# What you should do
Output the data below exactly as it is, dropping the pictures from your copy.

___ Provided material

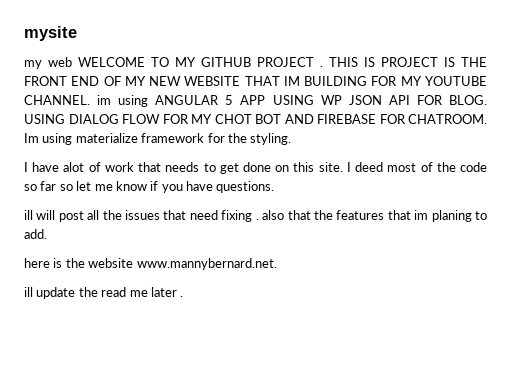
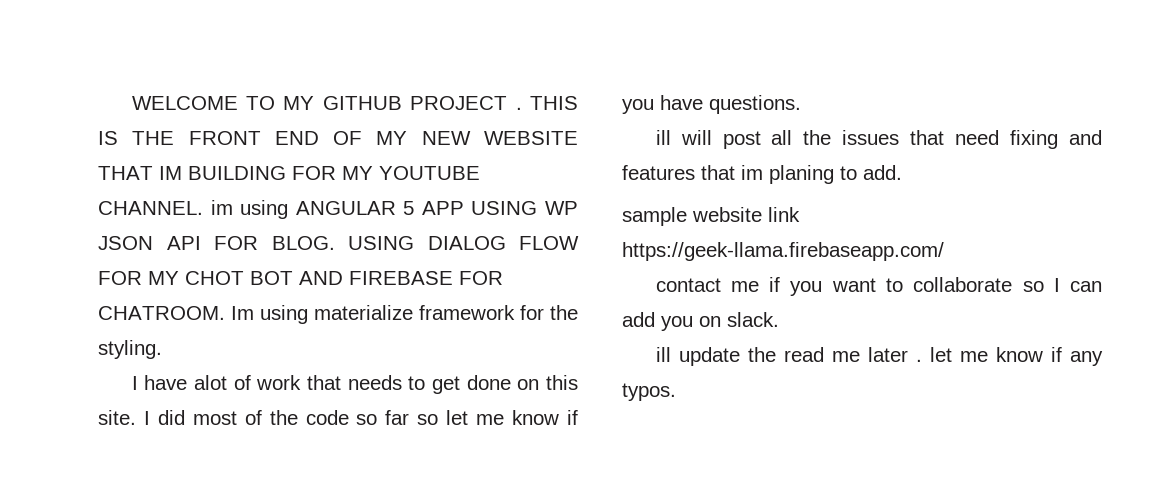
[24,26,77,41] [24,57,72,69] mysite // my web -> (131, 103) none
[381,57,455,67] PROJECT IS -> (118, 138) none
[355,162,384,172] deed -> [157,410,185,425] did
[255,210,333,220] . also that the -> [1069,130,1102,145] and
[24,258,277,270] here is the website www.mannybernard.net. -> [622,207,800,226] [622,242,944,261] [655,277,1102,296] [622,312,779,331] sample website link https://geek-llama.firebaseapp.com/ // contact me if you want to collaborate so I can add you on slack.
(184, 296) none -> [929,347,1103,366] [622,383,676,401] let me know if any typos.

______

# Exercise response
[24,26,77,41] [24,57,72,69] mysite // my web -> (131, 103) none
[381,57,455,67] PROJECT IS -> (118, 138) none
[355,162,384,172] deed -> [157,410,185,425] did
[255,210,333,220] . also that the -> [1069,130,1102,145] and
[24,258,277,270] here is the website www.mannybernard.net. -> [622,207,800,226] [622,242,944,261] [655,277,1102,296] [622,312,779,331] sample website link https://geek-llama.firebaseapp.com/ // contact me if you want to collaborate so I can add you on slack.
(184, 296) none -> [929,347,1103,366] [622,383,676,401] let me know if any typos.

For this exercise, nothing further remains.